** What the task asks **
Should the word "spacing" occur in a line of the records, copy that line.

=== Provided entries ===

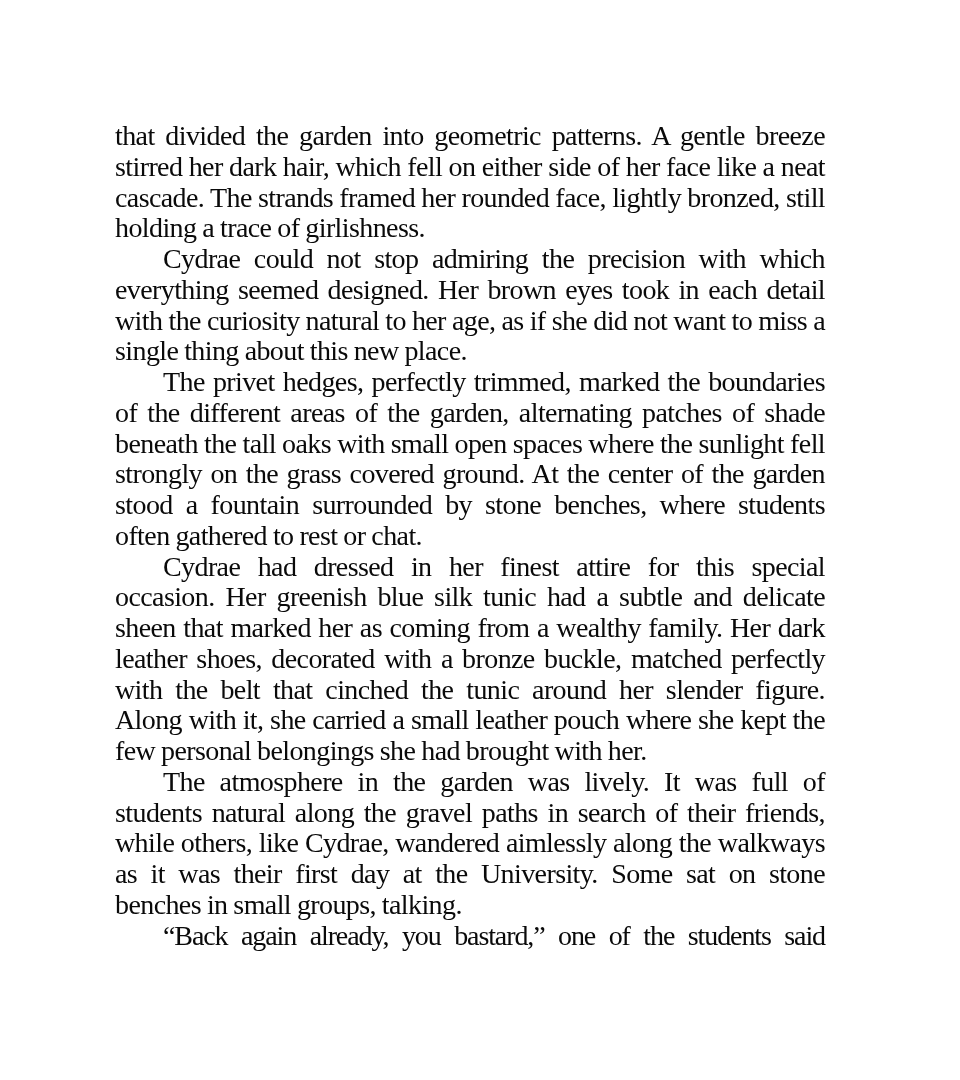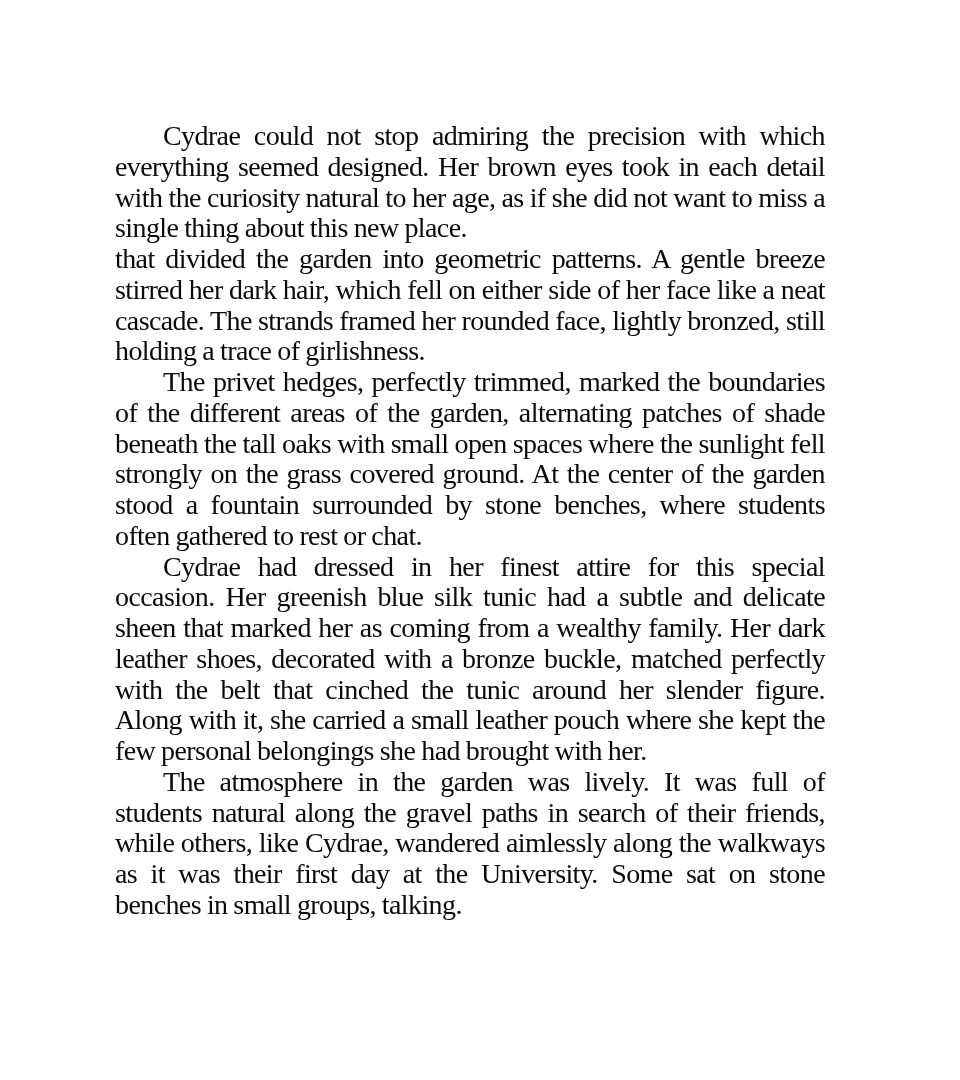--- a/index.html
+++ b/index.html
@@ -37,19 +37,20 @@
     text-align-last: justify;
     letter-spacing: -1.1px;
     word-spacing: -1.5px;
   }
 </style>
 </head>
 <body>
 
 <div class="page">
   <div>
+    <p class="para no-indent">that divided the garden into geometric patterns. A gentle breeze stirred her dark hair, which fell on either side of her face like a neat cascade. The strands framed her rounded face, lightly bronzed, still holding a trace of girlishness.</p>
     <p class="para">Cydrae could not stop admiring the precision with which everything seemed designed. Her brown eyes took in each detail with the curiosity natural to her age, as if she did not want to miss a single thing about this new place.</p>
-    <p class="para no-indent">that divided the garden into geometric patterns. A gentle breeze stirred her dark hair, which fell on either side of her face like a neat cascade. The strands framed her rounded face, lightly bronzed, still holding a trace of girlishness.</p>
     <p class="para">The privet hedges, perfectly trimmed, marked the boundaries of the different areas of the garden, alternating patches of shade beneath the tall oaks with small open spaces where the sunlight fell strongly on the grass covered ground. At the center of the garden stood a fountain surrounded by stone benches, where students often gathered to rest or chat.</p>
     <p class="para">Cydrae had dressed in her finest attire for this special occasion. Her greenish blue silk tunic had a subtle and delicate sheen that marked her as coming from a wealthy family. Her dark leather shoes, decorated with a bronze buckle, matched perfectly with the belt that cinched the tunic around her slender figure. Along with it, she carried a small leather pouch where she kept the few personal belongings she had brought with her.</p>
     <p class="para">The atmosphere in the garden was lively. It was full of students natural along the gravel paths in search of their friends, while others, like Cydrae, wandered aimlessly along the walkways as it was their first day at the University. Some sat on stone benches in small groups, talking.</p>
+    <p class="para fill-last">“Back again already, you bastard,” one of the students said</p>
   </div>
 </div>
 
 </body></html>

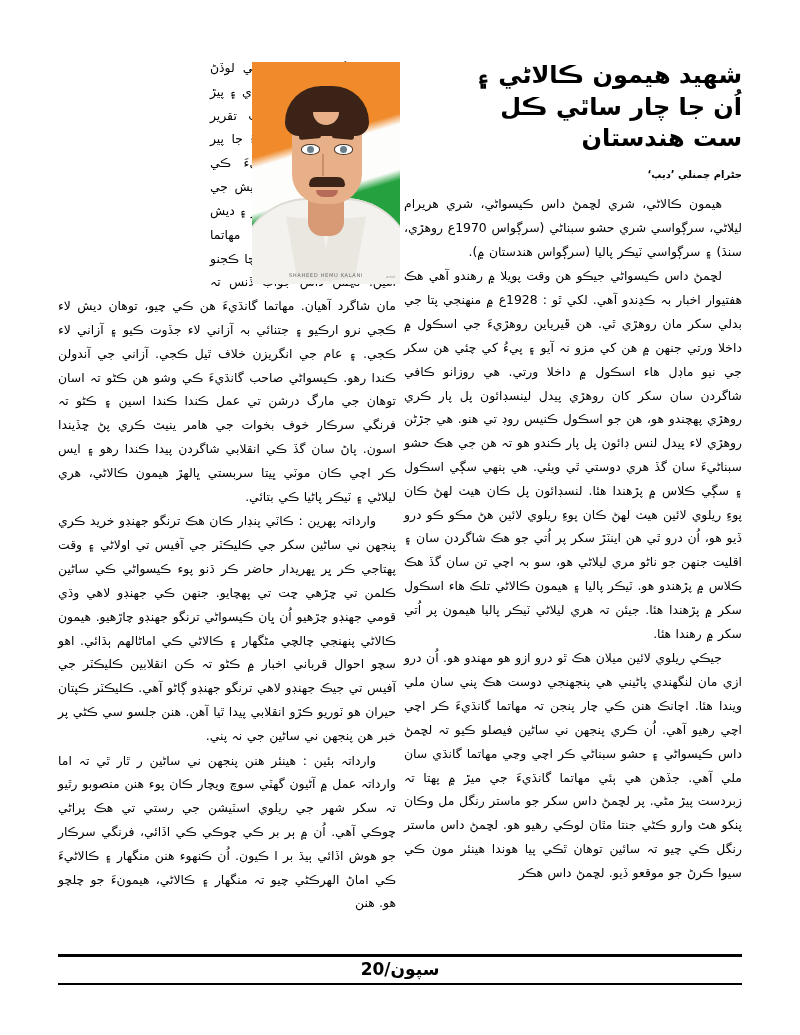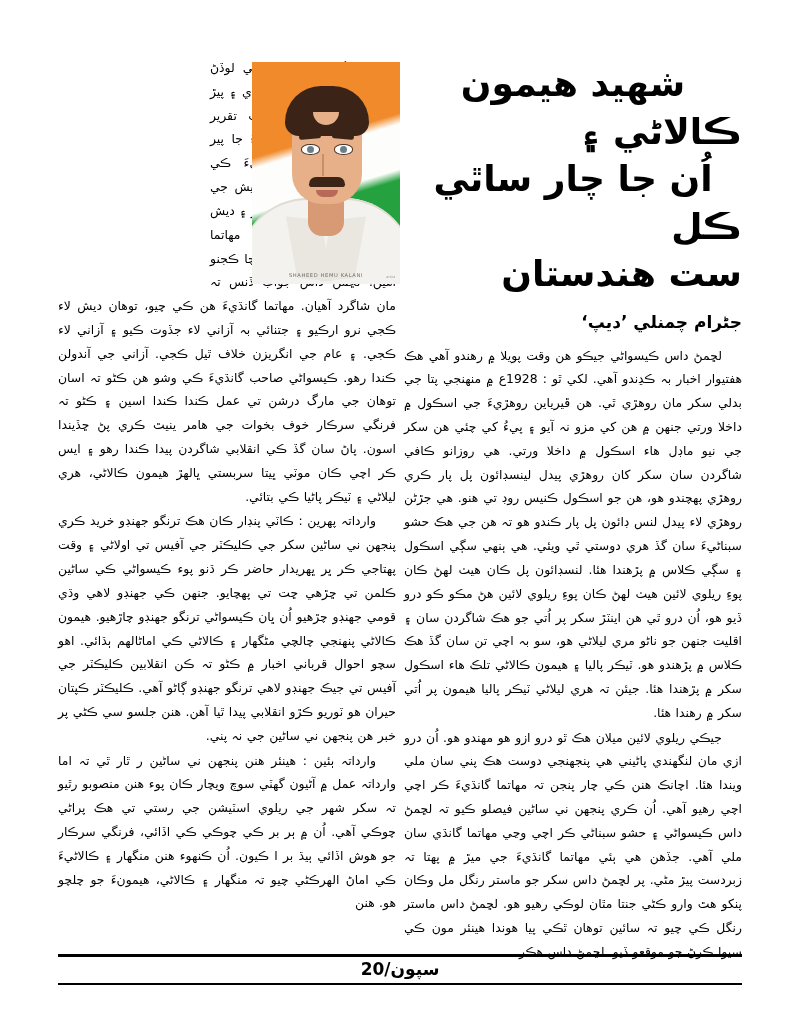--- a/index.html
+++ b/index.html
@@ -43,34 +43,34 @@
     text-align: justify;
     text-align-last: right;
   }
   .col-right { right: 0; }
   .col-left  { left: 0; }
 
   
   .headline {
     font-family: "DejaVu Sans", sans-serif;
     font-weight: bold;
-    font-size: 36px;
+    font-size: 24px;
     line-height: 1.32;
     text-align: center;
     direction: rtl;
     letter-spacing: 0px;
     margin: 0 0 2px 0;
     padding-top: 4px;
     color: #000;
   }
 
   .byline {
     font-family: "DejaVu Sans", sans-serif;
     font-weight: bold;
-    font-size: 17px;
+    font-size: 10px;
     text-align: right;
     direction: rtl;
     margin: 14px 0 12px 0;
     color: #000;
   }
 
   
   .para {
     font-family: "DejaVu Sans", sans-serif;
     font-size: 12.4px;
@@ -296,20 +296,21 @@
     <div class="col col-right">
 
       <h1 class="headline">
         <div>شھيد ھيمون ڪالاڻي ۽</div>
         <div>اُن جا چار ساٿي ڪل</div>
         <div>ست ھندستان</div>
       </h1>
 
       <div class="byline">جڻرام چمنلي ’ديپ‘</div>
 
+      <p class="para indent">ھيمون ڪالاڻي، شري لڇمڻ داس ڪيسواڻي، شري ھريرام ليلاڻي، سرڳواسي شري حشو سبناڻي (سرڳواس 1970ع روھڙي، سنڌ) ۽ سرڳواسي ٽيڪر پاليا (سرڳواس ھندستان ۾).</p>
       <p class="para indent">لڇمڻ داس ڪيسواڻي جيڪو ھن وقت پويلا ۾ رھندو آھي ھڪ ھفتيوار اخبار بہ ڪڍندو آھي. لکي ٿو : 1928ع ۾ منھنجي پتا جي بدلي سکر مان روھڙي ٿي. ھن ڦيرياين روھڙيءَ جي اسڪول ۾ داخلا ورتي جنھن ۾ ھن کي مزو نہ آيو ۽ پيءُ کي چئي ھن سکر جي نيو ماڊل ھاء اسڪول ۾ داخلا ورتي. ھي روزانو ڪافي شاگردن سان سکر کان روھڙي پيدل لينسڊائون پل پار ڪري روھڙي پھچندو ھو، ھن جو اسڪول ڪنيس روڊ تي ھنو. ھي جڙڻن روھڙي لاء پيدل لنس ڊائون پل پار ڪندو ھو تہ ھن جي ھڪ حشو سبناڻيءَ سان گڏ ھري دوستي ٿي ويئي. ھي ٻنهي سڳي اسڪول ۽ سڳي ڪلاس ۾ پڙھندا ھئا. لنسڊائون پل ڪان ھيٺ لهڻ ڪان پوءِ ريلوي لائين ھيٺ لهڻ ڪان پوءِ ريلوي لائين ھڻ مڪو ڪو درو ڏيو ھو، اُن درو ٿي ھن اينٽڙ سکر پر اُتي جو ھڪ شاگردن سان ۽ اقليت جنھن جو ناڻو مري ليلاڻي ھو، سو بہ اچي تن سان گڏ ھڪ ڪلاس ۾ پڙھندو ھو. ٽيڪر پاليا ۽ ھيمون ڪالاڻي تلڪ ھاء اسڪول سکر ۾ پڙھندا ھئا. جيئن تہ ھري ليلاڻي ٽيڪر پاليا ھيمون پر اُتي سکر ۾ رھندا ھئا.</p>
       <p class="para indent">جيڪي ريلوي لائين ميلان ھڪ ٿو درو ازو ھو مهندو ھو. اُن درو ازي مان لنگھندي پاڻيني ھي پنجھنجي دوست ھڪ پني سان ملي ويندا ھئا. اچانڪ ھنن ڪي چار پنجن تہ مهاتما گانڌيءَ ڪر اچي اچي رھيو آھي. اُن ڪري پنجھن ني ساڻين فيصلو ڪيو تہ لڇمڻ داس ڪيسواڻي ۽ حشو سبناڻي ڪر اچي وڃي مهاتما گانڌي سان ملي آھي. جڏھن ھي ٻئي مهاتما گانڌيءَ جي ميڙ ۾ پهتا تہ زبردست پيڙ مڻي. پر لڇمڻ داس سکر جو ماستر رنگل مل وڪان پنکو ھٿ وارو ڪڻي جنتا مٿان لوڪي رھيو ھو. لڇمڻ داس ماستر رنگل ڪي چيو تہ سائين توھان ٿڪي پيا ھوندا ھينئر مون ڪي سيوا ڪرڻ جو موقعو ڏيو. لڇمڻ داس ھڪر</p>
 
     </div>
 
     <div class="col col-left">
 
       <div class="photo-spacer"></div>
 
       <p class="para">ماستر رنگل ڪان پنکو وٺي لوڏڻ لڳو. لڇمڻ داس پنکو لوڏيندي ۽ پيڙ ڪي چيريندي جنھن وقت تقرير پوري ٿي تہ مهاتما گانڌيءَ جا پير ڇهندي ھن مهاتما گانڌيءَ ڪي عرض ڪيو تہ مون ڪي ديش جي شيوا ۾ ڪو مارگ درشن ڏيو ۽ ديش جي شيوا ڪري سگهان. مهاتما گانڌيءَ ھن ڪي چيو، تون چا ڪجنو آھين. لڇمڻ داس جواب ڏنس تہ مان شاگرد آھيان. مهاتما گانڌيءَ ھن ڪي چيو، توھان ديش لاء ڪجي نرو ارڪيو ۽ جتنائي بہ آزاني لاء جڏوت ڪيو ۽ آزاني لاء ڪجي. ۽ عام جي انگريزن خلاف ٿيل ڪجي. آزاني جي آندولن ڪندا رھو. ڪيسواڻي صاحب گانڌيءَ ڪي وشو ھن ڪڻو تہ اسان توھان جي مارگ درشن تي عمل ڪندا ڪندا اسين ۽ ڪڻو تہ فرنگي سرڪار خوف بخوات جي ھامر ينيٿ ڪري پڻ ڇڏيندا اسون. پاڻ سان گڏ ڪي انقلابي شاگردن پيدا ڪندا رھو ۽ ايس ڪر اچي ڪان موٽي ڀيتا سربستي ڀالهڙ ھيمون ڪالاڻي، ھري ليلاڻي ۽ ٽيڪر پاڻيا ڪي بتائي.</p>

===

** Result **
     letter-spacing: -1.1px;
     word-spacing: -1.5px;
     letter-spacing: 0px;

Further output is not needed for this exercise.